Fishbone Diagram or Ishikawa Diagram
A fishbone diagram begins with a “problem statement,” which is written at the mouth of the “fish.” This is often the first key hurdle for companies - you need to agree upon what that problem statement is.
Next, you need to agree upon which major categories contribute to the problem. These are written as branches or bones off the main arrow. From there, you ask questions about causal factors of the problem, which are written as branches off the key categories. Asking “why” questions helps to keep narrowing down the cause.
You might also find this method referred to as an Ishikawa Diagram or Cause and Effect diagram.

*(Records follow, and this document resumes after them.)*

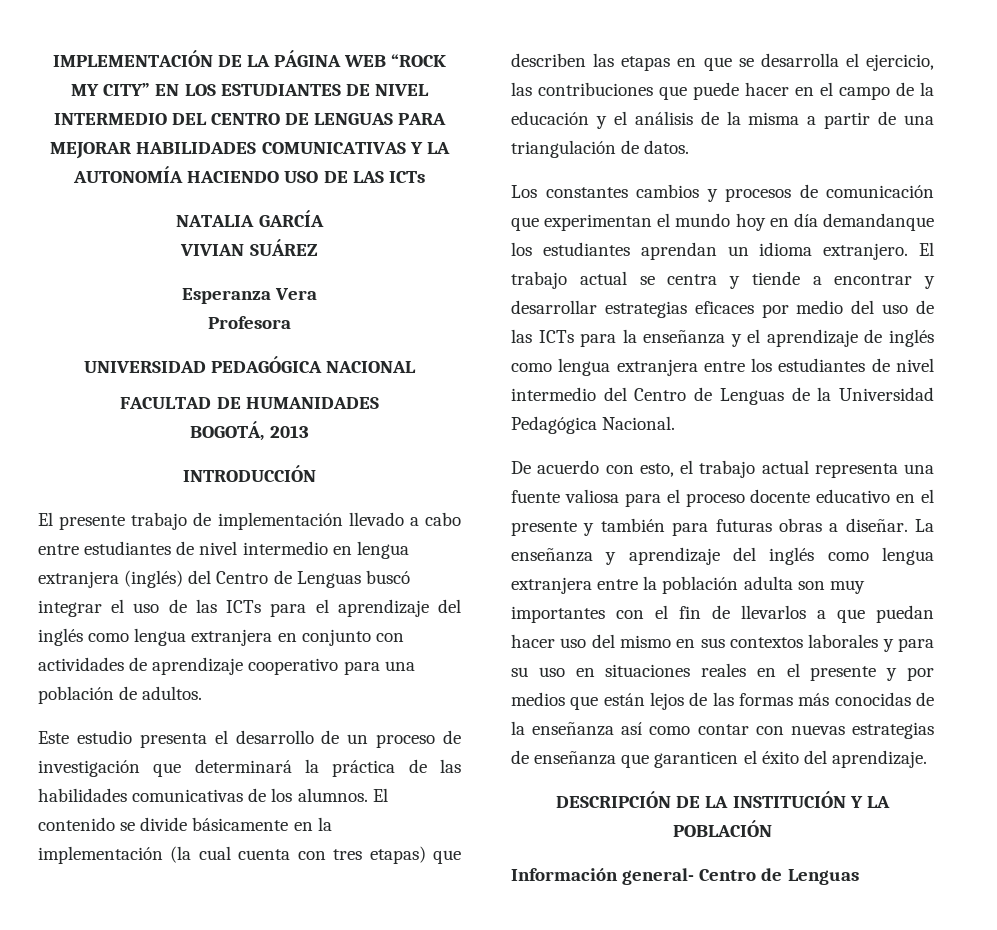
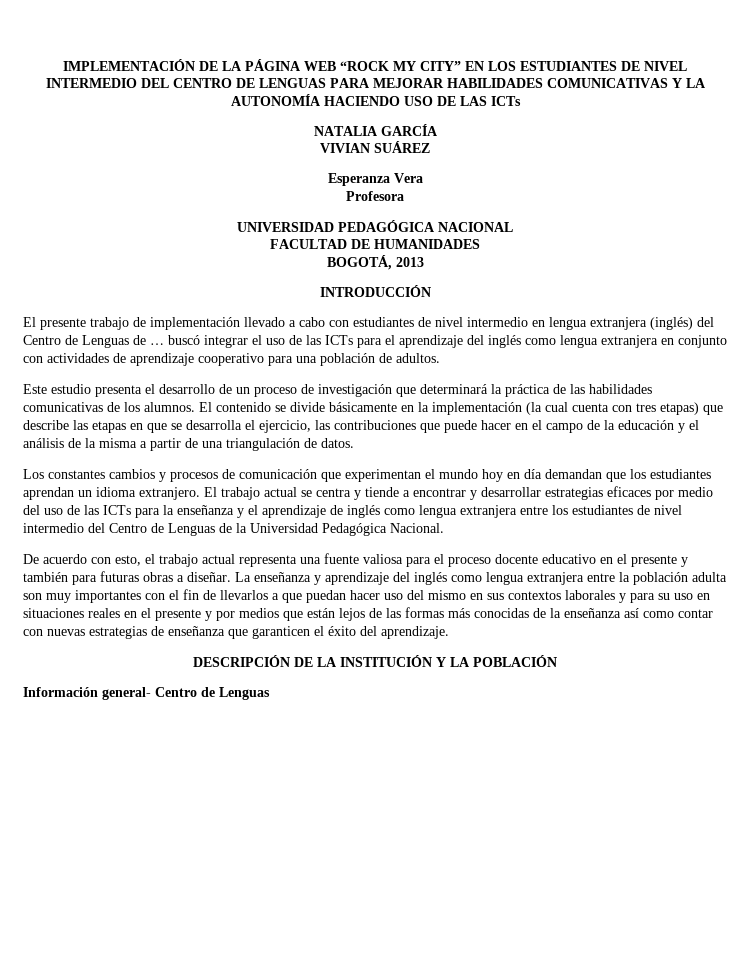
- El presente trabajo de implementación llevado a cabo entre estudiantes de nivel intermedio en lengua extranjera (inglés) del Centro de Lenguas buscó integrar el uso de las ICTs para el aprendizaje del inglés como lengua extranjera en conjunto con actividades de aprendizaje cooperativo para una población de adultos.
+ El presente trabajo de implementación llevado a cabo con estudiantes de nivel intermedio en lengua extranjera (inglés) del Centro de Lenguas de … buscó integrar el uso de las ICTs para el aprendizaje del inglés como lengua extranjera en conjunto con actividades de aprendizaje cooperativo para una población de adultos.
- El contenido se divide básicamente en la implementación (la cual cuenta con tres etapas) que describen las etapas en que se desarrolla el ejercicio, las contribuciones que puede hacer en el campo de la educación y el análisis de la misma a partir de una triangulación de datos.
+ El contenido se divide básicamente en la implementación (la cual cuenta con tres etapas) que describe las etapas en que se desarrolla el ejercicio, las contribuciones que puede hacer en el campo de la educación y el análisis de la misma a partir de una triangulación de datos.
- Los constantes cambios y procesos de comunicación que experimentan el mundo hoy en día demandanque los estudiantes aprendan un idioma extranjero.
+ Los constantes cambios y procesos de comunicación que experimentan el mundo hoy en día demandan que los estudiantes aprendan un idioma extranjero.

“Five Whys” is a simple, yet often effective methodology. Basically, it’s a bit like talking to a toddler! You start out with the problem identified, then keep asking “why” questions until you’ve reached the bottom of the issue. This might take more or less than 5 “whys”, but the point is that you’ve identified the real root cause, rather than simply taking an early answer you arrive at.
Problem: Component A keeps detaching from part B.

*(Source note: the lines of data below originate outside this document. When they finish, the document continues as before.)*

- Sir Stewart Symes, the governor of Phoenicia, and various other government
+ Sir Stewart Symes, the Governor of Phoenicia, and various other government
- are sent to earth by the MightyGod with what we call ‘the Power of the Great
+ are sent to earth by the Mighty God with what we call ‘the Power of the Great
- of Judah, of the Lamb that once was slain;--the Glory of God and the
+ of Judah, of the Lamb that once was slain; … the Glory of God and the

- Why is it detaching? Bolt Q is ⅛ inch too small.
- Why is Bolt Q ⅛ inch too small? Because Supplier Z sent us the wrong bolts.
- Why did Supplier Z send the wrong bolts? Because the wrong box was checked on a purchase order form.
- Why was the wrong box checked on the purchase order form? …
You get the idea...
A fault tree is more of a top-down analysis that puts the problem at the top of the “tree” and takes a deductive approach to analysis, looking backwards at the causes of a failure. The end result is the starting point for your analysis and is traced back one step at a time to its immediate causes. Basically, you keep tracing back until those causes are identified.
NASA also uses fault tree analysis (so it has to be good!), and provide a detailed explanation for conducting one here.
Tips for investigations
There are a few key issues that commonly trip up medical device companies. These are often in the area of the tools used for conducting an investigation. Here are a few tips for getting through your investigation procedures:
- Don’t get hung up on the tool you use. Many businesses let the tool get in their own way by choosing a method that they are not familiar with, hampering them unnecessarily. Find something you can work with and stick with it.
- Overuse of FMEA is a common mistake. Usually, FMEA is very good if you’re trying to design your manufacturing process or have a singular event that could lead to a failure. If you try to use it to apply to the use of your product, there tend to just be too many variables. It usually requires a sequence of events to occur to lead to a failure when it comes to product use, whereas FMEA is better suited to single events.
- Methods, such as fault tree or fishbone, are better where there are a series of events involved.
- Start with the simpler tools if root cause analysis is new to you. We recommend fishbone or 5 whys as good methods to start with.
- Don’t investigate in isolation. A single person will come up with results directly dependent on their own experience. Bring in cross-functional resources to brainstorm - who else has knowledge?
At some point, every medical device company will have to conduct investigations to get to the bottom of an issue. When this happens, it’s important that:
- You match the urgency and scale of the investigation to the severity of the issue.
- You have documented procedures in place.
- You keep records of the investigation.
- You choose a method of root cause analysis that works for you and is a good fit with the issue.
It doesn’t have to be an intimidating task to carry out an investigation. Use the tools you are comfortable with, get input from other team members and resources, clearly determine root causes, and treat the exercise as a valuable learning experience for your company.